Copy out each line below in which the string "ascending" appears.
━━━━━ Materials provided ━━━━━
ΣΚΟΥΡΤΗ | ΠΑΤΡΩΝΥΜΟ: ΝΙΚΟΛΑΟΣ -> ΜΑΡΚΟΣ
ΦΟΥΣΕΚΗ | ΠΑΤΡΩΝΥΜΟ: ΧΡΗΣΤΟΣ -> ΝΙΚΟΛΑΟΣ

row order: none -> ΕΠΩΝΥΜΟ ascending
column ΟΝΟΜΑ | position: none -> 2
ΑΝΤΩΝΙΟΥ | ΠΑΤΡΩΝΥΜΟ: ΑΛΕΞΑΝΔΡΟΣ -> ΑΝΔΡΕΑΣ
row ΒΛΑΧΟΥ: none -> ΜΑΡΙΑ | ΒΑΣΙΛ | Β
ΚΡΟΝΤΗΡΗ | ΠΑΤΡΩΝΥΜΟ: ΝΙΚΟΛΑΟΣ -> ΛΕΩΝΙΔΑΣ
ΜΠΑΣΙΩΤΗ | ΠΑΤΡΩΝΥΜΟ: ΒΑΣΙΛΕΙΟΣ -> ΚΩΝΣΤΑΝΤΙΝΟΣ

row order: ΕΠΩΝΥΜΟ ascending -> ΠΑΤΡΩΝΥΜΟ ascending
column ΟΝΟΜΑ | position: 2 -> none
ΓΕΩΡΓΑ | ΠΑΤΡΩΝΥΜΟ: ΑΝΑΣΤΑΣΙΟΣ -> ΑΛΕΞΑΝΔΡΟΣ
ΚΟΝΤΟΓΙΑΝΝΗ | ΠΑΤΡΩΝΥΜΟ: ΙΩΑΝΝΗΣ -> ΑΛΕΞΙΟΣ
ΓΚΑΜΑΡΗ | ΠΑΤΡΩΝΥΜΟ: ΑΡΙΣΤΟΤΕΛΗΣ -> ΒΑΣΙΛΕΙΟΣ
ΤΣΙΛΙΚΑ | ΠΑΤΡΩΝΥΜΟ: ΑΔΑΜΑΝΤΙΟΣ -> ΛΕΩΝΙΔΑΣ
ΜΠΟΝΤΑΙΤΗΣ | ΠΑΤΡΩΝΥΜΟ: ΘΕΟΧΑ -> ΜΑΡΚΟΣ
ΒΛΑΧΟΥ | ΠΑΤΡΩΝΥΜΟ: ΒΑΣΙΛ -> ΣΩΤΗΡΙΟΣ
━━━━━
- Output for this task
row order: none -> ΕΠΩΝΥΜΟ ascending
row order: ΕΠΩΝΥΜΟ ascending -> ΠΑΤΡΩΝΥΜΟ ascending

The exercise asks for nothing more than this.